Activity: Filter the listing and keep only the lines with the word "font".

----------

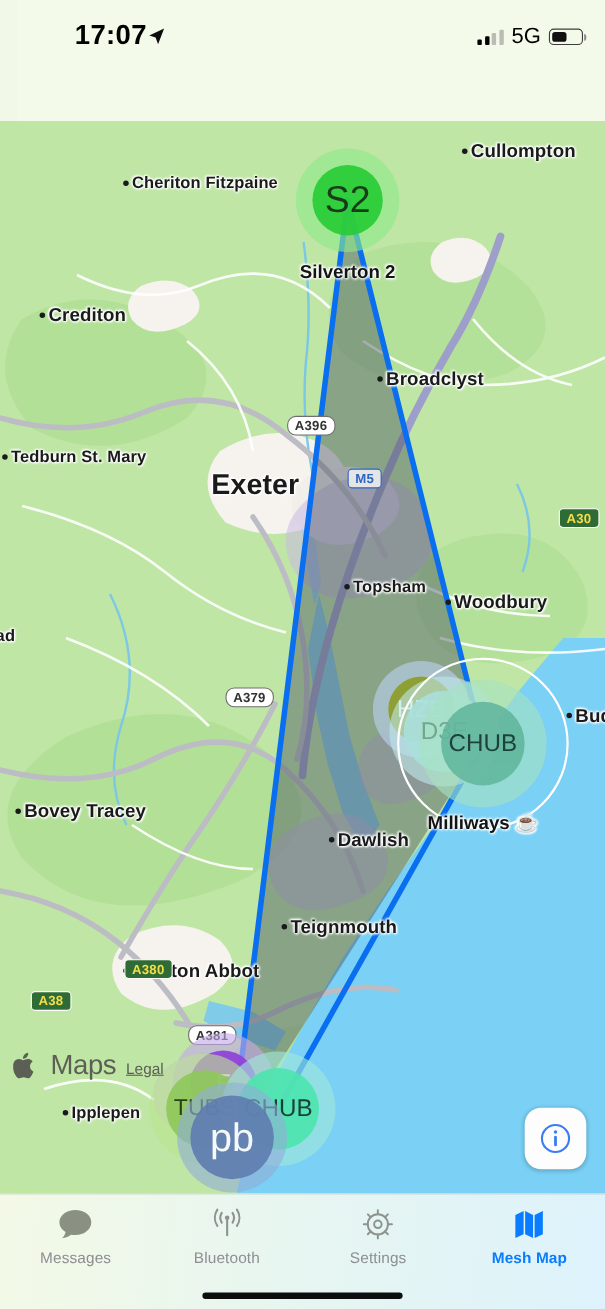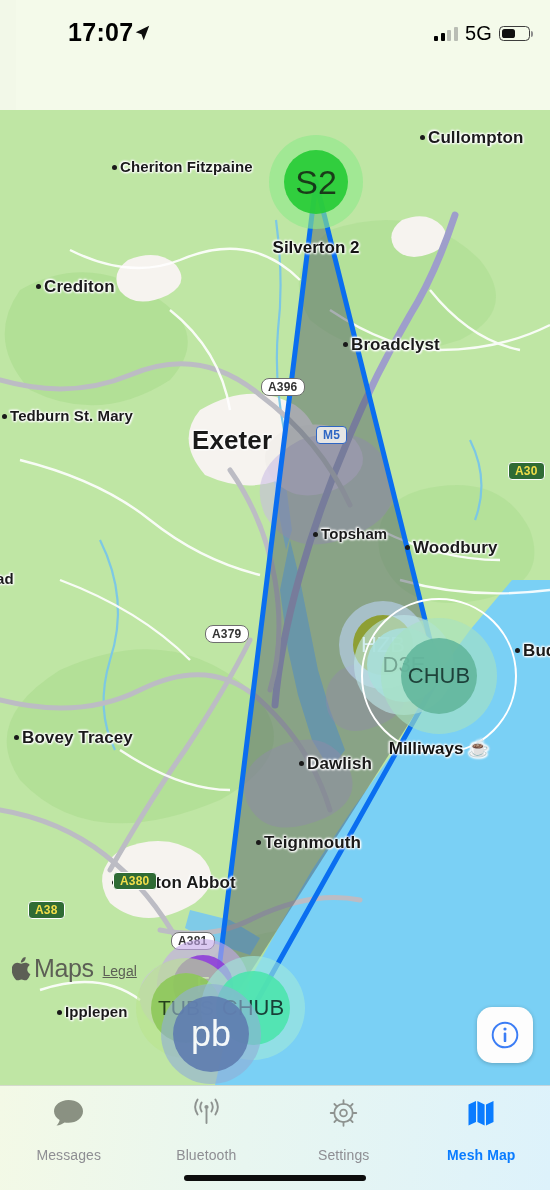--- a/index.html
+++ b/index.html
@@ -109,7 +109,7 @@
     display:flex; align-items:flex-end; gap:9px; z-index:20;
   }
   #apple-maps-logo {
-    display:flex; align-items:center; gap:0;
+    display:flex; align-items:center; gap:12px;
     font-size:25px; font-weight:500; color:#5c5f55; letter-spacing:-0.4px;
   }
   #legal-link {

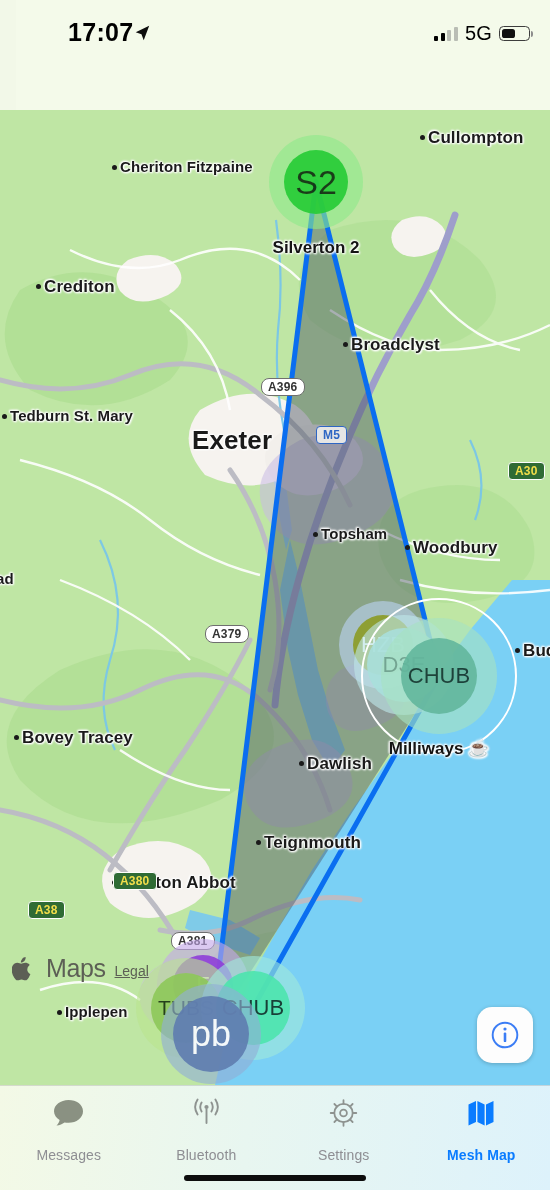--- a/index.html
+++ b/index.html
@@ -134,7 +134,7 @@
   }
   .tab-item {
     flex:1; display:flex; flex-direction:column; align-items:center;
-    padding-top:11px; gap:18px;
+    padding-top:11px; gap:6px;
   }
   .tab-icon { height:32px; display:flex; align-items:center; justify-content:center; }
   .tab-label { font-size:14px; color:#8e8e93; letter-spacing:0.1px; }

----------

Response for this exercise:
     font-size:25px; font-weight:500; color:#5c5f55; letter-spacing:-0.4px;
   .tab-label { font-size:14px; color:#8e8e93; letter-spacing:0.1px; }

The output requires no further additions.